Shana Falana – Here Comes The Wave (Team Love)

NYC based dream pop duo unveil accomplished second LP

Released Oct 21st, 2016 via Team Love / By Richard Lewis
Shana Falana – Here Comes The Wave (Team Love) The second full-blown LP by the Brooklyn based duo of Shana Falana (vox, guitar) and musical/romantic partner Michael Amari (drums) follows on from last year’s Set Your Lightning Fire Free, their first for ultra-hip NYC label Team Love.

Scanning several styles ranging from alt pop to industrial, Here Comes The Wave largely hones in on shoegaze flavoured with doomy goth elements, the title unwittingly evoking the UKs ‘ethereal wave’ movement of the late Eighties to early Nineties (The Cure, Cocteau Twins, Curve).

The prettily descending shoegaze-y melody of curtain raising instrumental Shaanadaar Bachche, (Cool Kids in Hindi) is effectively the first half of the English titled version of the song, the second portion anchored by a recurring vocal hook that develops into an excellent earworm. Proof of the group's textural skills Cloudbeats is a beguiling series of gently percolating guitar motifs that blooms in glorious fashion.

Cleverly sequenced to pair songs with a similar feel together, the spiky guitar lines of You Did plaited with a naggingly effective school-playground taunt vocal is succeeded by rejoinder Where R U. Despite the Prince-esque spelling the cut sounds less like The Purple One than the high gothic melodrama of Siouxsie & The Banshees. Venturing further down the same path Lie 2 Me is a grinding, industrial banger founded on a bass groove (or possibly a deep core mining drill) and a nihilistic lyric that sounds as though it is being pumped from under the floorboards of Berlin’s Bargahian club which booms along with enough brutal efficiency to give Trent Reznor a splitting headache, the overlong running time of the track slightly spoiling its impact.

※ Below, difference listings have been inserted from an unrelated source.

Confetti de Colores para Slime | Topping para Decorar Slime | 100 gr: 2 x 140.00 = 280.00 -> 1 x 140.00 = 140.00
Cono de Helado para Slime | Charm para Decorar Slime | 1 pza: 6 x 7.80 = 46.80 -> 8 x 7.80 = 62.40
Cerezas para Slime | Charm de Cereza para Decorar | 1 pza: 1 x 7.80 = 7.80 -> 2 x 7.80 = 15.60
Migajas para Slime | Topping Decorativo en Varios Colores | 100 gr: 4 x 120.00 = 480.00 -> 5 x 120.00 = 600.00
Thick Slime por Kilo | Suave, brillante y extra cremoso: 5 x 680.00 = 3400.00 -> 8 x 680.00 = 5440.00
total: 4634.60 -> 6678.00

In total contrast, Brainy Fox is route one alt. pop that alternates between deadpan verses and a wailing chorus that diverts into vocal harmonies midway through, while Castle Kids is a homage to Falana’s hometown of San Francisco that swirls in beautiful psychedelic colours, as befits the city that did much to invent the form, the lightness of touch comparable to an early Verve track. Following immediately after is a cover of early Lou Reed solo cut Ocean, the closing chorus of which supplies the LPs moniker, which is a brilliant synthesis of Jefferson Airplane and 1980s synth pop. An impressively varied set, the duo have successfully ridden the incoming wave of the title to frequently excellent effect.